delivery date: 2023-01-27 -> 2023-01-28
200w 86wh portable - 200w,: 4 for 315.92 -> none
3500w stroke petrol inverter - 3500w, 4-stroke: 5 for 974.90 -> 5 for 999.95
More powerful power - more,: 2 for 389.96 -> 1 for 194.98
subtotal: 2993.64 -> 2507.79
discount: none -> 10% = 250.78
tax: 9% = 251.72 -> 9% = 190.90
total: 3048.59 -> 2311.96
* * *
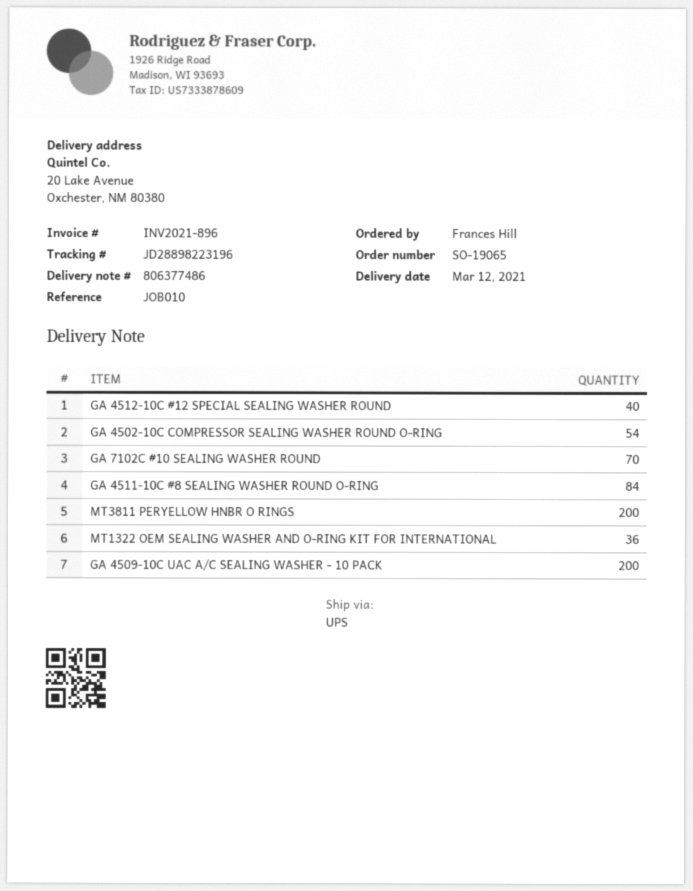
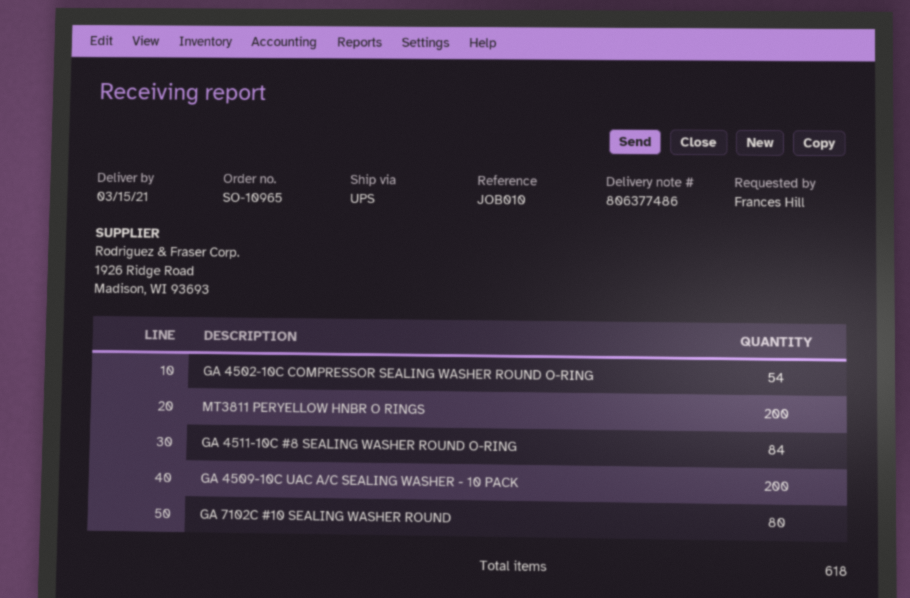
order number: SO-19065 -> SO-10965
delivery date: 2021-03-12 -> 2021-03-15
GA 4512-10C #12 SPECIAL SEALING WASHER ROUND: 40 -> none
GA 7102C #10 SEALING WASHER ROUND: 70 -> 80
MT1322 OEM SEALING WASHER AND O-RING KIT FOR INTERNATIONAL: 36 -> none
* * *
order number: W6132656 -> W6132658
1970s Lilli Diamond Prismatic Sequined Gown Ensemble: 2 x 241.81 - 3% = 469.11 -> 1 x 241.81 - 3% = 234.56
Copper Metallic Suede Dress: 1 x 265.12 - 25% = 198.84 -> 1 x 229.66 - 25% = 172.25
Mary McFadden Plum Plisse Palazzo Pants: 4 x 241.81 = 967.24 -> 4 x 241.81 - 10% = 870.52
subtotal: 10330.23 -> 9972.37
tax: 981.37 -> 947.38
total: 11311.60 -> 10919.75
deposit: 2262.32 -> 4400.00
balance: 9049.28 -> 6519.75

## Work instructions
Copy the stretch of the records above that runs from the line with "order number: SO-19065 -> SO-10965" through the line with "MT1322 OEM SEALING". Both end lines belong in the copy, and nothing else does.

## Task answer
order number: SO-19065 -> SO-10965
delivery date: 2021-03-12 -> 2021-03-15
GA 4512-10C #12 SPECIAL SEALING WASHER ROUND: 40 -> none
GA 7102C #10 SEALING WASHER ROUND: 70 -> 80
MT1322 OEM SEALING WASHER AND O-RING KIT FOR INTERNATIONAL: 36 -> none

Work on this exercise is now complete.